A fundamental principle of hypothesis testing is that IT IS NOT POSSIBLE TO DECIDE IF TWO GROUPS ARE REALLY DIFFERENT BASED ON A SINGLE MEASUREMENT FROM EACH GROUP. This is because only multiple measurements allow for an estimate of how precisely we know the values of the group we measured
In summary, the following relationships are true for ALL statistical tests:
The null hypothesis represents the situation where there is no difference between two groups or that a factor has no effect. The alternative hypothesis is that there is a difference or that a factor has an effect. P is the probability that a given difference would occur in samples if there were really no difference between the populations from which the samples were taken. It can also be considered the probability of making a Type I error (i.e. assuming that differences are real when in fact the null hypothesis is true).
A difference is considered significant if P< 0.05.
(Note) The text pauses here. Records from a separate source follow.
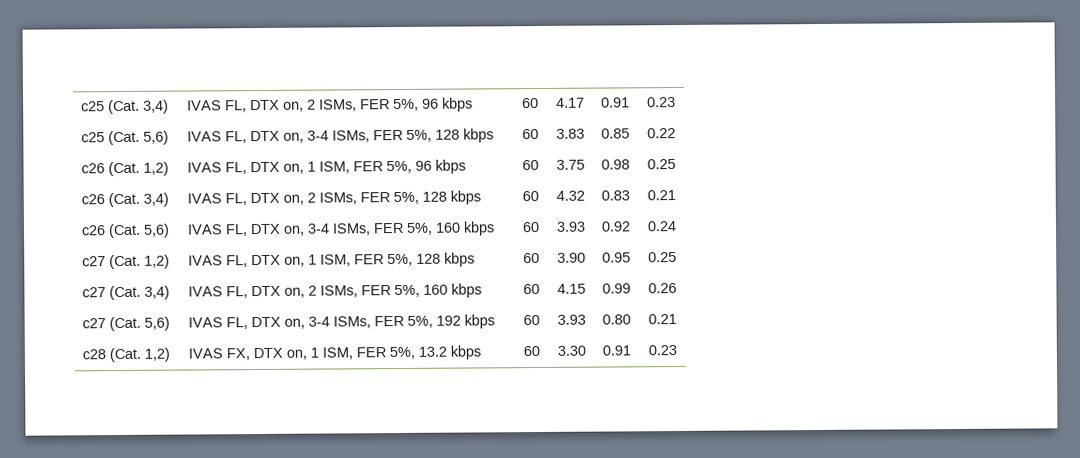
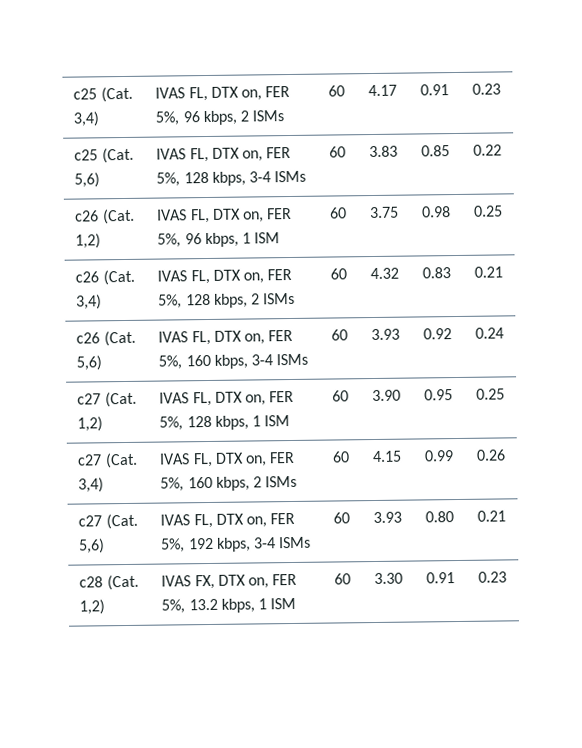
- c25 (Cat. 3,4) | IVAS FL, DTX on, 2 ISMs, FER 5%, 96 kbps | 60 | 4.17 | 0.91 | 0.23
+ c25 (Cat. 3,4) | IVAS FL, DTX on, FER 5%, 96 kbps, 2 ISMs | 60 | 4.17 | 0.91 | 0.23
- c25 (Cat. 5,6) | IVAS FL, DTX on, 3-4 ISMs, FER 5%, 128 kbps | 60 | 3.83 | 0.85 | 0.22
+ c25 (Cat. 5,6) | IVAS FL, DTX on, FER 5%, 128 kbps, 3-4 ISMs | 60 | 3.83 | 0.85 | 0.22
- c26 (Cat. 1,2) | IVAS FL, DTX on, 1 ISM, FER 5%, 96 kbps | 60 | 3.75 | 0.98 | 0.25
+ c26 (Cat. 1,2) | IVAS FL, DTX on, FER 5%, 96 kbps, 1 ISM | 60 | 3.75 | 0.98 | 0.25
- c26 (Cat. 3,4) | IVAS FL, DTX on, 2 ISMs, FER 5%, 128 kbps | 60 | 4.32 | 0.83 | 0.21
+ c26 (Cat. 3,4) | IVAS FL, DTX on, FER 5%, 128 kbps, 2 ISMs | 60 | 4.32 | 0.83 | 0.21
- c26 (Cat. 5,6) | IVAS FL, DTX on, 3-4 ISMs, FER 5%, 160 kbps | 60 | 3.93 | 0.92 | 0.24
+ c26 (Cat. 5,6) | IVAS FL, DTX on, FER 5%, 160 kbps, 3-4 ISMs | 60 | 3.93 | 0.92 | 0.24
- c27 (Cat. 1,2) | IVAS FL, DTX on, 1 ISM, FER 5%, 128 kbps | 60 | 3.90 | 0.95 | 0.25
+ c27 (Cat. 1,2) | IVAS FL, DTX on, FER 5%, 128 kbps, 1 ISM | 60 | 3.90 | 0.95 | 0.25
- c27 (Cat. 3,4) | IVAS FL, DTX on, 2 ISMs, FER 5%, 160 kbps | 60 | 4.15 | 0.99 | 0.26
+ c27 (Cat. 3,4) | IVAS FL, DTX on, FER 5%, 160 kbps, 2 ISMs | 60 | 4.15 | 0.99 | 0.26
- c27 (Cat. 5,6) | IVAS FL, DTX on, 3-4 ISMs, FER 5%, 192 kbps | 60 | 3.93 | 0.80 | 0.21
+ c27 (Cat. 5,6) | IVAS FL, DTX on, FER 5%, 192 kbps, 3-4 ISMs | 60 | 3.93 | 0.80 | 0.21
- c28 (Cat. 1,2) | IVAS FX, DTX on, 1 ISM, FER 5%, 13.2 kbps | 60 | 3.30 | 0.91 | 0.23
+ c28 (Cat. 1,2) | IVAS FX, DTX on, FER 5%, 13.2 kbps, 1 ISM | 60 | 3.30 | 0.91 | 0.23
A significant difference means we reject the null hypothesis and assume the alternative hypothesis is true.
All statistical tests have a P value and P values are always used to evaluate significance. Although the statistic used to derive P may be different depending on the test (e.g. t, χ^{2}, F, G, etc.), the general relationship between a statistic and P is always the same. Since the size of a statistic provides a measure of the difference, a higher value of the statistic results in a lower P value, and vice versa.
The exact relationship between a statistic and P is usually complicated and cannot generally be calculated with a simple formula. The relationship includes the number of degrees of freedom (df), an integer number that is often related to the sample size, and is calculated in a specific way for a specific test.